# Probability Simulations
***

In this notebook you'll see how we can use Numpy to run probability simulations to estimate probabilities, gain intuition about random processes and to check your pencil and paper work. 

We'll need Numpy and Matplotlib for this notebook, so let's load and setup those libraries. 

In [30]:
import numpy as np 
import matplotlib.pylab as plt
%matplotlib inline

## Simulating Probabilities

As we discussed in lecture, the frequentist definition of probability defines it in terms of a limit:


$$P(Event) = \lim_{n \to \infty} \frac{count(Event)}{n}$$



In English this reads: Perform n trials of an "experiment" which could result in a particular “Event” occurring. 

The probability of the event occurring, P(Event) , is the ratio of trials that result in the event, written as  count(Event), to the number of trials performed, n. 

In the limit, as your number of trials approaches infinity, the ratio will converge to the true probability.


One of the big payoffs of simulation is that it can let us answer some probability questions that are otherwise quite difficult.  We can instead just **simulate the experiment a large number of times and get approximate results based on simulation.**


There are several ways to draw random samples using Python:


#### Random Sampling in Pandas: 
- `df.sample(n)` (https://pandas.pydata.org/docs/reference/api/pandas.DataFrame.sample.html) draws a random sample of `n` rows from the DataFrame `df`. The output is a DataFrame consisting of the sampled rows. 
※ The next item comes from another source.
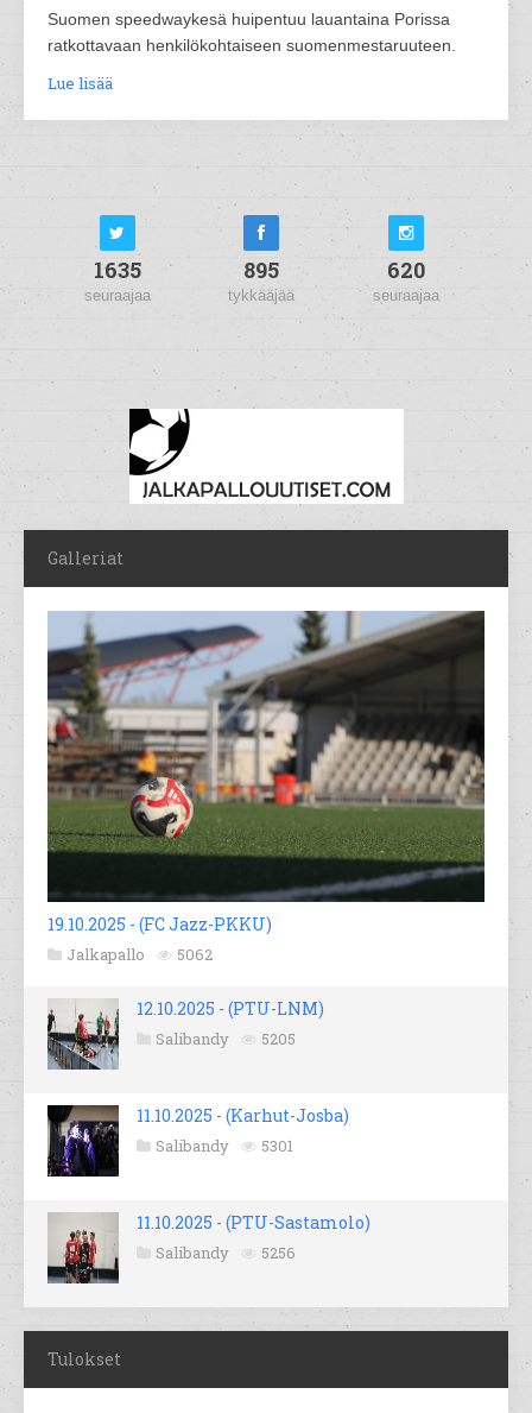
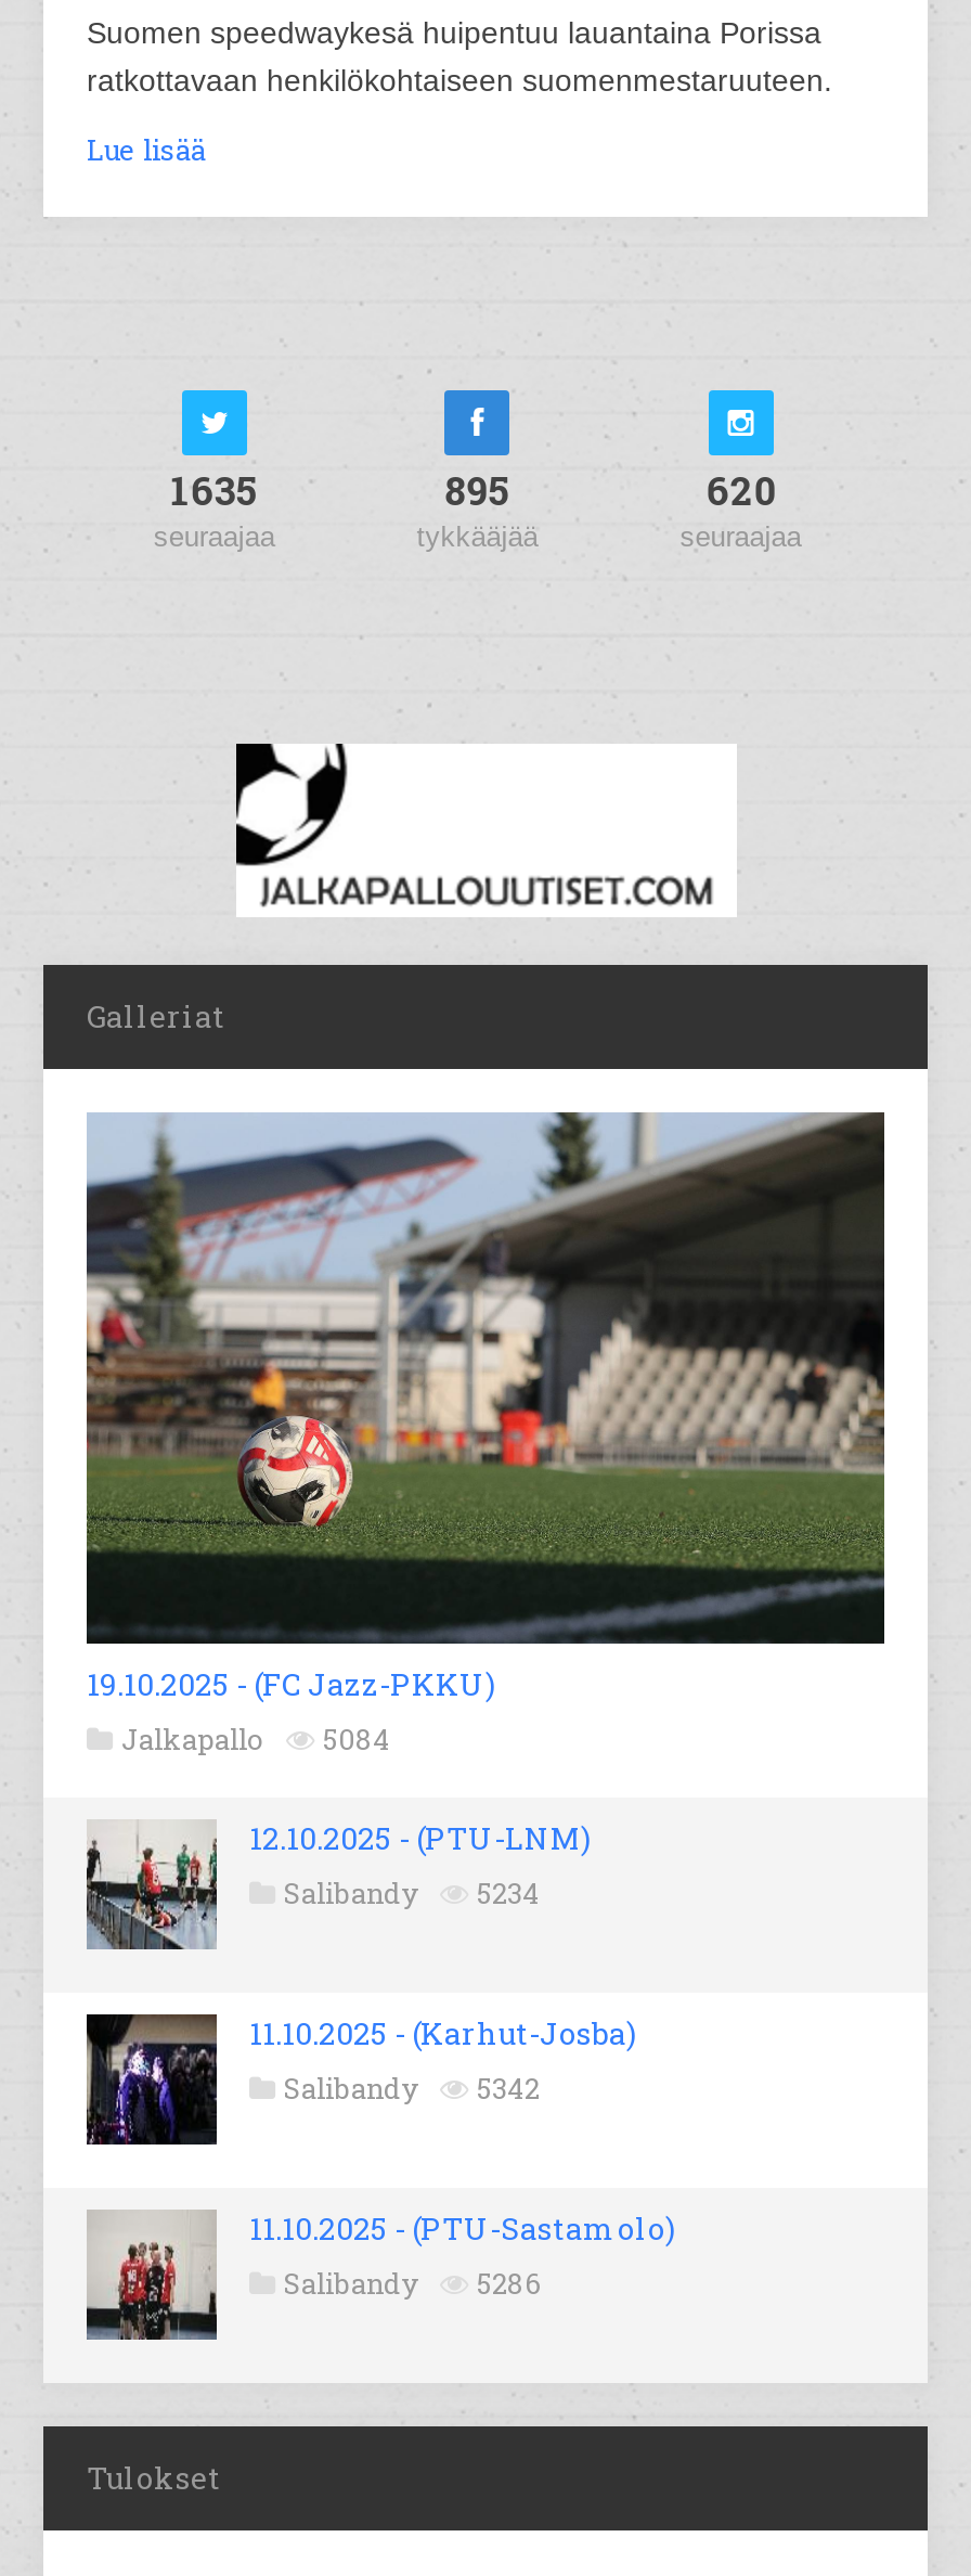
[66,944,213,965] Jalkapallo 5062 -> [121,1720,390,1759] Jalkapallo 5084
[156,1028,296,1050] Salibandy 5205 -> [284,1874,540,1913] Salibandy 5234
[156,1135,293,1157] Salibandy 5301 -> [284,2069,540,2108] Salibandy 5342
[156,1242,296,1264] Salibandy 5256 -> [284,2264,542,2303] Salibandy 5286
#### Random Sampling in Numpy:  https://numpy.org/doc/stable/reference/random/index.html

The `numpy.random`module implements pseudo-random number generators (PRNGs or RNGs, for short) with the ability to draw samples from a variety of probability distributions.   In general, you will create a Generator instance with default_rng and call the various methods on it to obtain samples from different distributions.


In [149]:
# Create a Generator instance:
rng = np.random.default_rng() 


- `rng.choice(a)` (https://numpy.org/doc/stable/reference/random/generated/numpy.random.choice.html) draws a random sample from a population whose elements are in an array `a`. The output is an array consisting of the sampled elements.

- `rng.shuffle(a)`
(https://numpy.org/doc/stable/reference/random/generated/numpy.random.Generator.shuffle.html#numpy.random.Generator.shuffle)  Modifies an array or sequence in-place by shuffling its contents. 
  
Warning: The pseudo-random number generators implemented in the `numpy.random` module are designed for statistical modeling and simulation. They are not suitable for security or cryptographic purposes. See the `secrets` module from the standard library for such use cases.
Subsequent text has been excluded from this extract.